Esse tipo de interferência vem sendo comum desde o início do primeiro mandato do governo Lula, depois que o presidente se mostrou irritado com o aumento de tarifas de combustíveis, energia e telefonia. Na ocasião, ele afirmou que não poderia ficar sabendo desses aumentos por meio dos jornais e classificou os reajustes como excesso de poder nas mãos das agências reguladoras.

Depois desse episódio, os processos tarifários passaram a ser acompanhados de perto pelos ministérios. Se os porcentuais eram considerados altos, o Executivo entrava na jogada e atropelava a decisão das agência. Isso já ocorreu na Agência Nacional de Telecomunicações (Anatel), na época de Luiz Guilherme Schymura, e também com a Agência Nacional de Energia Elétrica (Aneel), no parcelamento do reajuste tarifário em alguns anos.

Mas as intervenções não ocorrem só no campo tarifário. O diretor do Centro Brasileiro de Infra-Estrutura (CBIE), Adriano Pires, destaca que mesmo no caso da Aneel, que tem como diretor-geral um técnico amplamente reconhecido pelo mercado, há tentativas de desqualificar as decisões. Isso pode ser verificado em processos como a exportação de energia do Brasil para a Argentina. Em documento obtido pelo Estado, a agência expôs preocupação de que a devolução da energia emprestada ao país vizinho fosse adiado, o que refletiria nos custos do mercado doméstico. Tal alerta foi ignorado pelo Ministério de Minas e Energia.
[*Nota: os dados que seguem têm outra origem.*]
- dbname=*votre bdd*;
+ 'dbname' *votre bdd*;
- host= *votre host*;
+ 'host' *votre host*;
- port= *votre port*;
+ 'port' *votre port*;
Em outro caso, há pouco mais de dois anos, a Aneel aprovou o edital do leilão de energia de novas usinas, com uma medida que previa repassar custos adicionais de licença ambiental para as tarifas. O ministério, porém, baixou uma portaria derrubando o dispositivo da agência e transferindo para o empreendedor qualquer custo. A agência acreditava que, com a decisão, tornaria o empreendimento mais atrativo e, conseqüentemente, o custo da energia beneficiaria o consumidor.

No fim de 2006, outro fato ganhou as páginas dos jornais. Em correspondências, o então ministro de Minas e Energia, Silas Rondeau, trocou farpas com o diretor-geral da Aneel, Jerson Kelman. O ministro criticou a resolução da agência que determinava a retirada das térmicas do cálculo do Custo Marginal de Operação.

Na época, Rondeau tentou intervir na decisão da agência. Kelman, entretanto, rebateu as críticas e disse que a medida era necessária para não agravar ainda mais o risco de racionamento. E completou que não poderia "adotar posição de avestruz", que imagina estar resolvendo questões difíceis ao recusar enxergá-las.

Apesar de todas as evidências, Kelman tenta não pôr mais lenha na fogueira e garante que a Aneel consegue tomar todas as decisões de forma independente.